Se ne può trarre una sola conclusione: è assai difficile che l’Italia riesca ad avere una degna e rinnovata amministrazione della giustizia senza spezzare il circuito infernale del conflitto politica/magistratura, ed è difficile che ciò possa avvenire se non si attua una radicale riforma del Csm. Che però solo la politica può mettere in cantiere.

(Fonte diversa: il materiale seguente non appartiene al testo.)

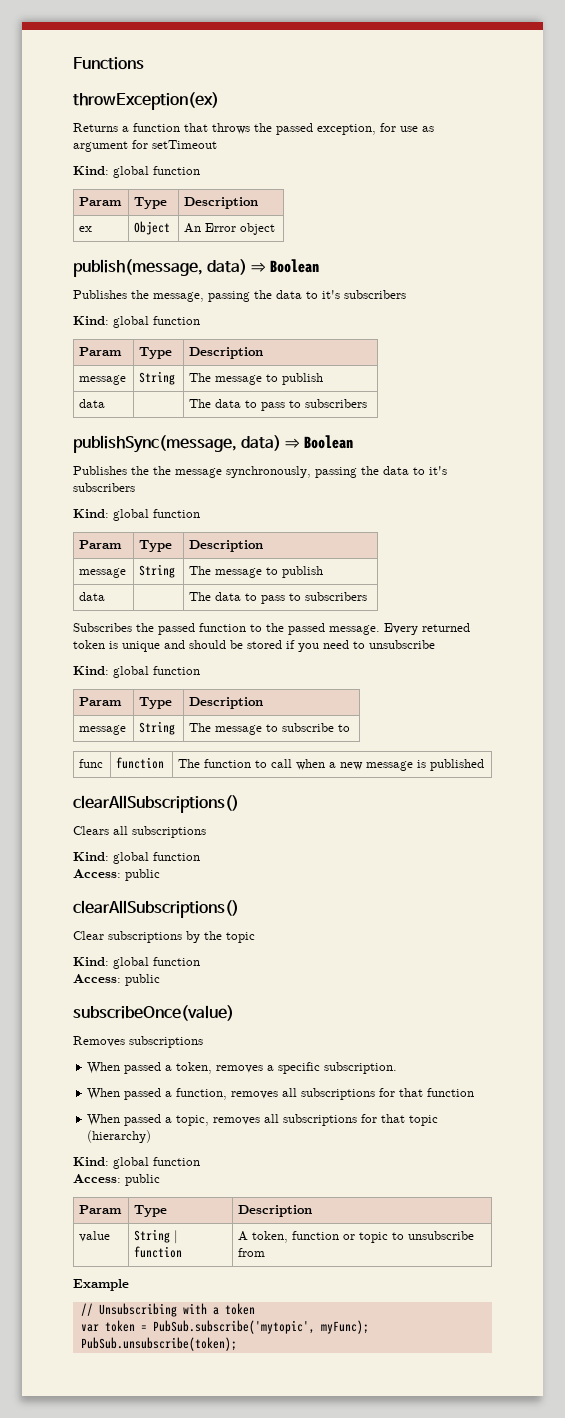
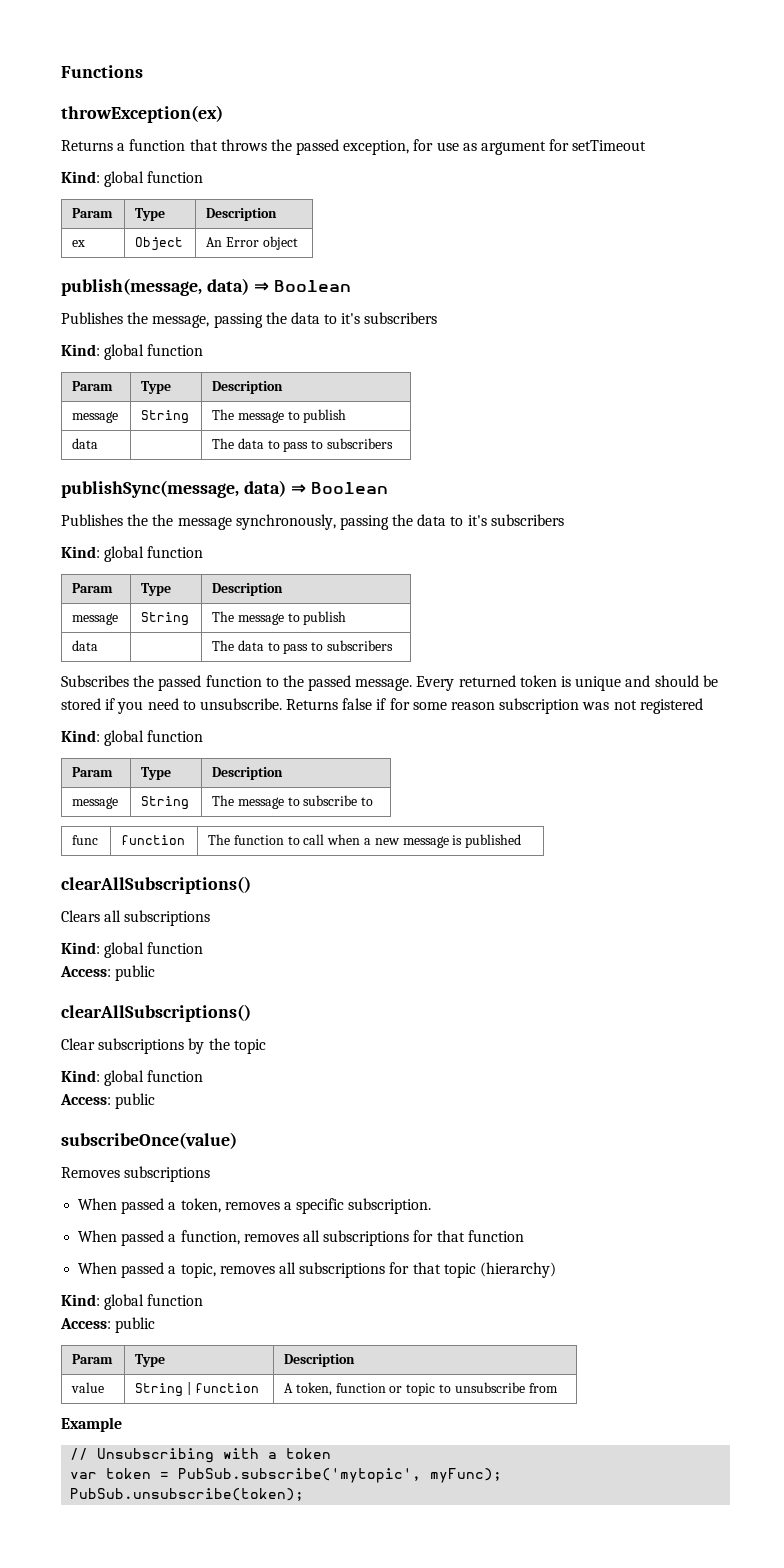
- Every returned token is unique and should be stored if you need to unsubscribe
+ Every returned token is unique and should be stored if you need to unsubscribe. Returns false if for some reason subscription was not registered

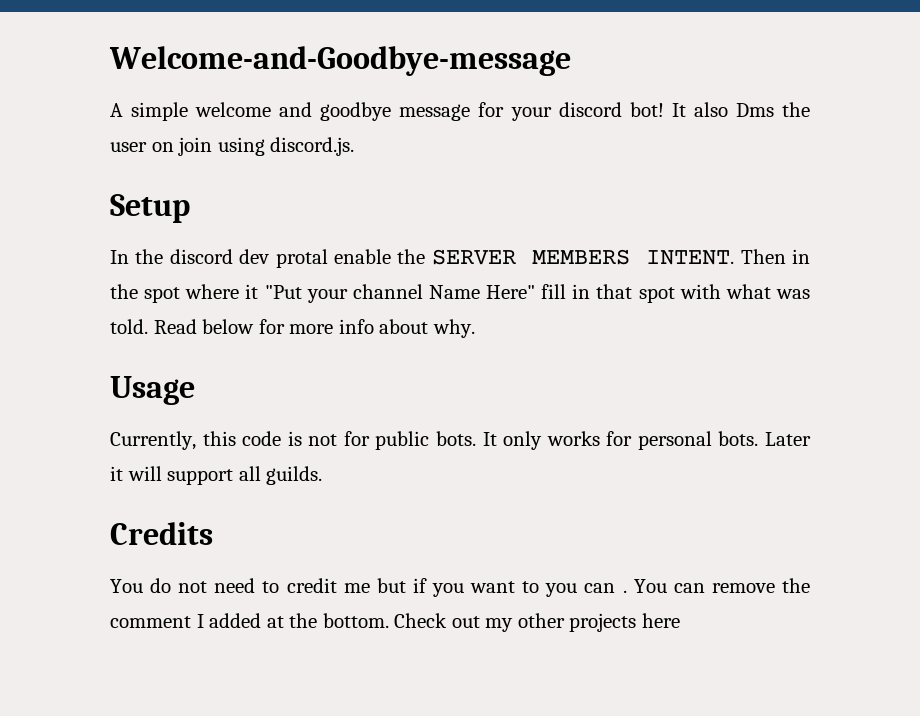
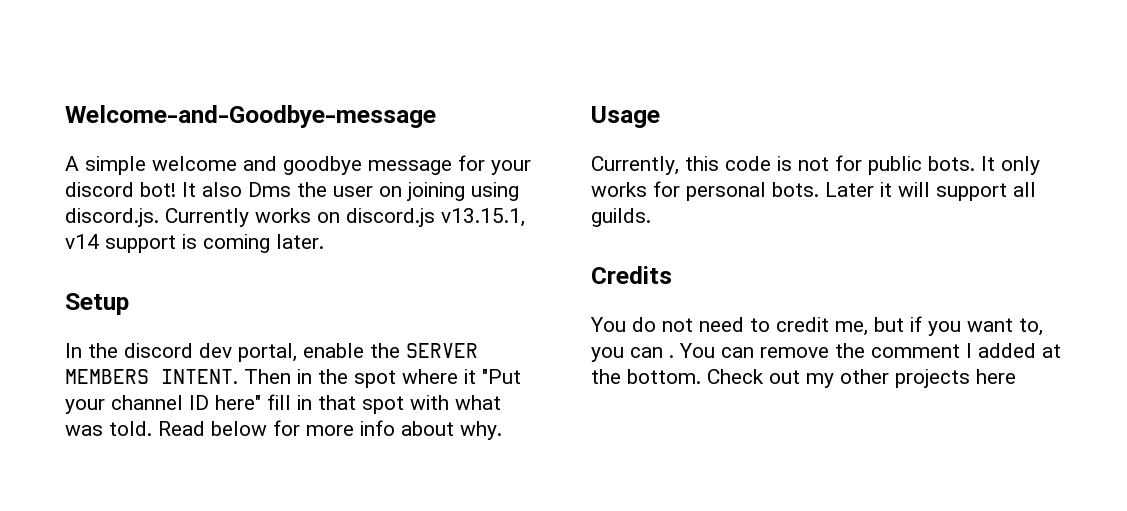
- It also Dms the user on join using discord.js.
+ It also Dms the user on joining using discord.js. Currently works on discord.js v13.15.1, v14 support is coming later.
- In the discord dev protal enable the SERVER MEMBERS INTENT.
+ In the discord dev portal, enable the SERVER MEMBERS INTENT.
- Then in the spot where it "Put your channel Name Here" fill in that spot with what was told.
+ Then in the spot where it "Put your channel ID here" fill in that spot with what was told.
- You do not need to credit me but if you want to you can .
+ You do not need to credit me, but if you want to, you can .

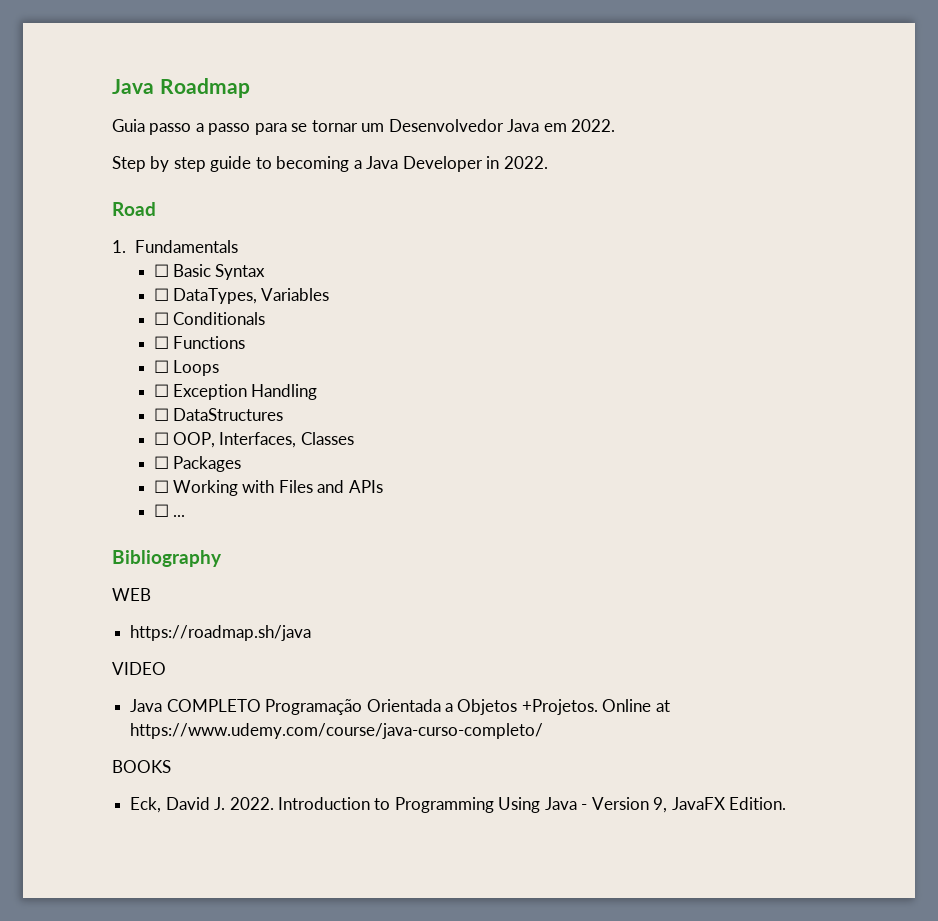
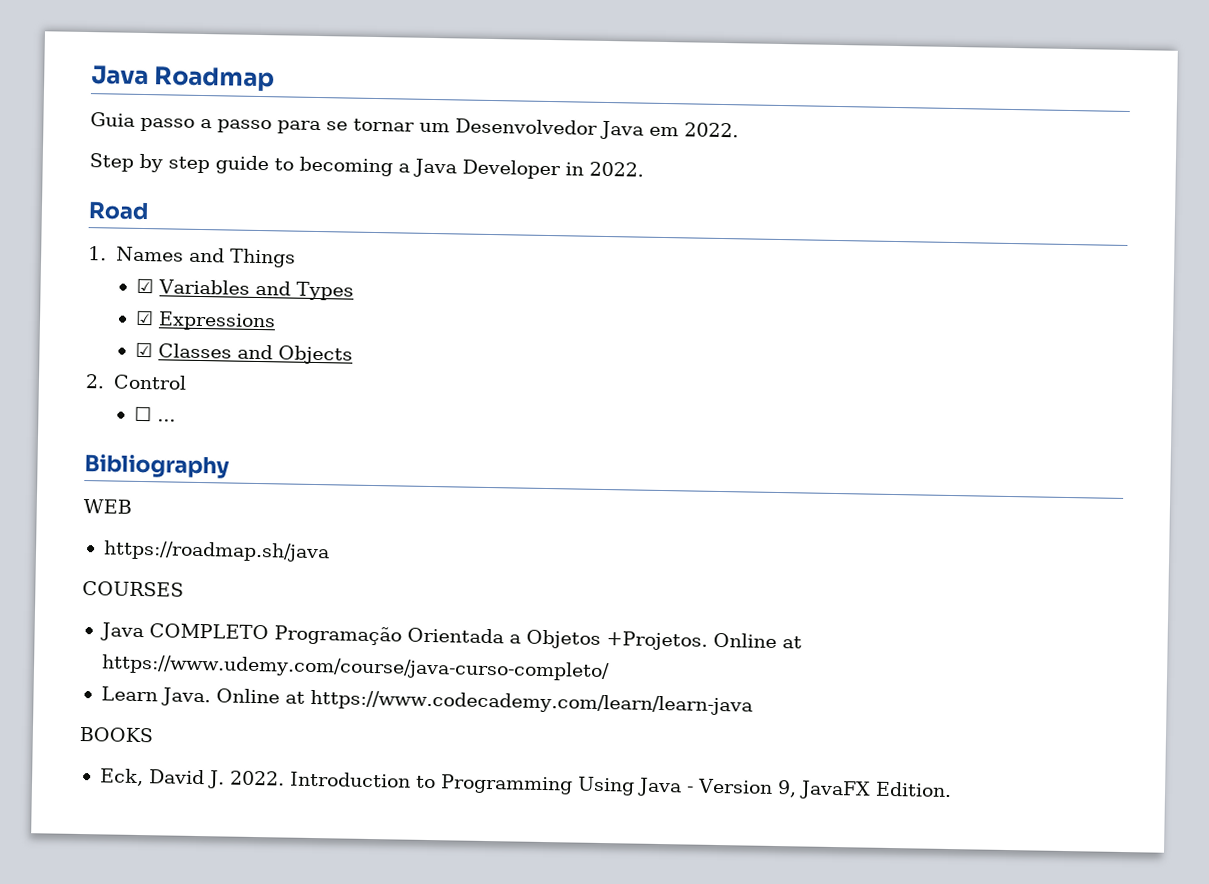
- 1. Fundamentals
- ☐ Basic Syntax
- ☐ DataTypes, Variables
- ☐ Conditionals
- ☐ Functions
- ☐ Loops
- ☐ Exception Handling
- ☐ DataStructures
- ☐ OOP, Interfaces, Classes
- ☐ Packages
- ☐ Working with Files and APIs
+ 1. Names and Things
+ ☑ Variables and Types
+ ☑ Expressions
+ ☑ Classes and Objects
+ 2. Control
- VIDEO
+ COURSES
+ Learn Java. Online at https://www.codecademy.com/learn/learn-java

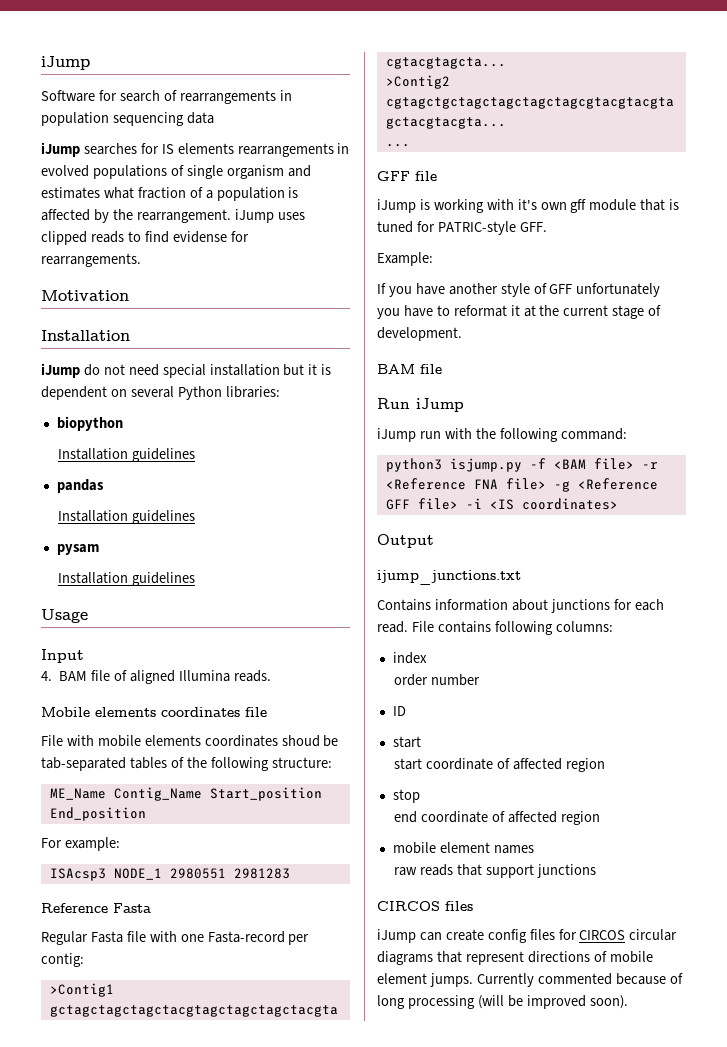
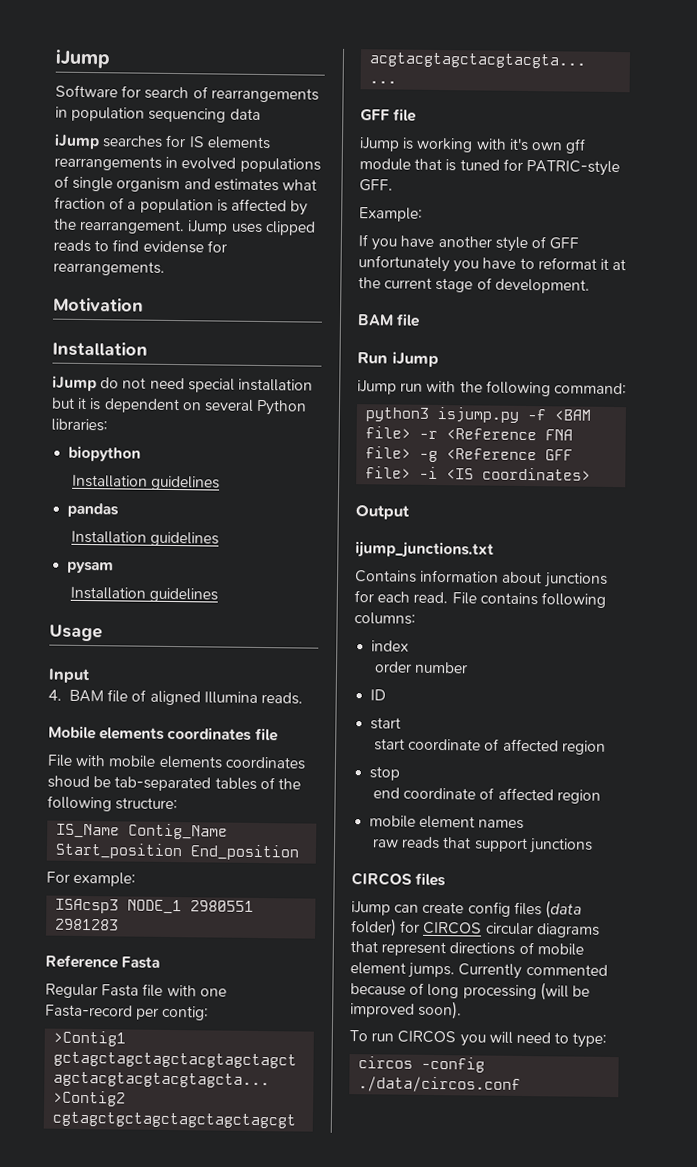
- ME_Name Contig_Name Start_position End_position
+ IS_Name Contig_Name Start_position End_position
- iJump can create config files for CIRCOS circular diagrams that represent directions of mobile element jumps.
+ iJump can create config files (data folder) for CIRCOS circular diagrams that represent directions of mobile element jumps.
+ To run CIRCOS you will need to type:
+ circos -config ./data/circos.conf

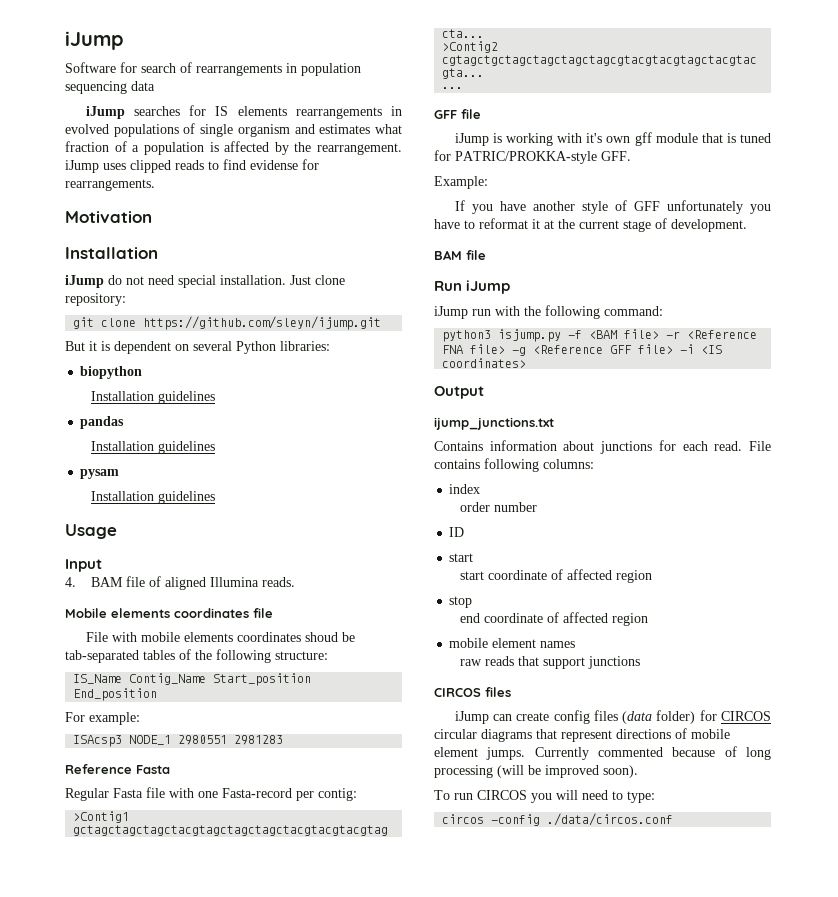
- iJump do not need special installation but it is dependent on several Python libraries:
+ iJump do not need special installation. Just clone repository:
+ git clone https://github.com/sleyn/ijump.git
+ But it is dependent on several Python libraries:
- iJump is working with it's own gff module that is tuned for PATRIC-style GFF.
+ iJump is working with it's own gff module that is tuned for PATRIC/PROKKA-style GFF.

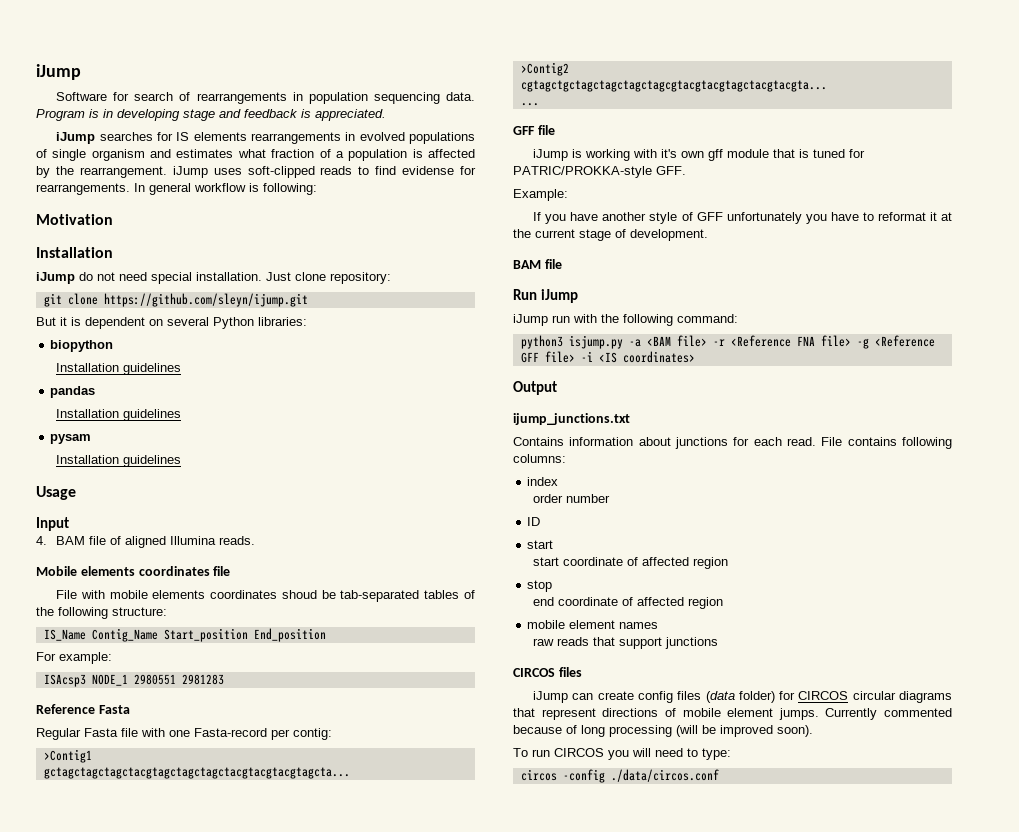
- Software for search of rearrangements in population sequencing data
+ Software for search of rearrangements in population sequencing data. Program is in developing stage and feedback is appreciated.
- iJump searches for IS elements rearrangements in evolved populations of single organism and estimates what fraction of a population is affected by the rearrangement. iJump uses clipped reads to find evidense for rearrangements.
+ iJump searches for IS elements rearrangements in evolved populations of single organism and estimates what fraction of a population is affected by the rearrangement. iJump uses soft-clipped reads to find evidense for rearrangements. In general workflow is following:
- python3 isjump.py -f <BAM file> -r <Reference FNA file> -g <Reference GFF file> -i <IS coordinates>
+ python3 isjump.py -a <BAM file> -r <Reference FNA file> -g <Reference GFF file> -i <IS coordinates>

Sembrerebbe un circolo vizioso se la Costituzione — questa volta molto opportunamente — non avesse previsto un terzo attore, il presidente della Repubblica, che tra i suoi compiti ha anche quello di presiedere proprio il Consiglio superiore della magistratura. È una circostanza importante. Certo, da un lato può indurre a chiedersi come mai nei lunghi anni passati nessun capo dello Stato sia mai intervenuto a richiamare quell’organo alle sue vere funzioni. Ma detto questo, è una circostanza che oggi offre al presidente Mattarella la possibilità di aggiungere al merito per la soluzione della recente crisi politica, anche quello di dare la spinta decisiva per una riforma del Csm. Riforma ormai improcrastinabile ma assai difficile, per tutte le ragioni dette sopra, se essa venisse proposta da una parte politica. Invece, alle eventuali indicazioni e sollecitazioni del capo dello Stato, magari appropriatamente espresse in un messaggio alle Camere — questo strumento così importante della «moral suasion» propria della funzione presidenziale, eppure così inspiegabilmente dimenticato da sempre — alle indicazioni e sollecitazioni del capo dello Stato, dicevo, è difficile che possano essere in molti a dire di no. E l’avvio a soluzione di un problema come quello della giustizia, inutile dirlo, sarebbe un oggettivo e formidabile aiuto al cammino del governo Draghi. Nel Paese sembra essersi aperta tra le forze politiche una fase nuova, non di unità (che sarebbe cosa innaturale e malsana), ma diciamo così di buona volontà: mi sembrerebbe il caso di approfittarne.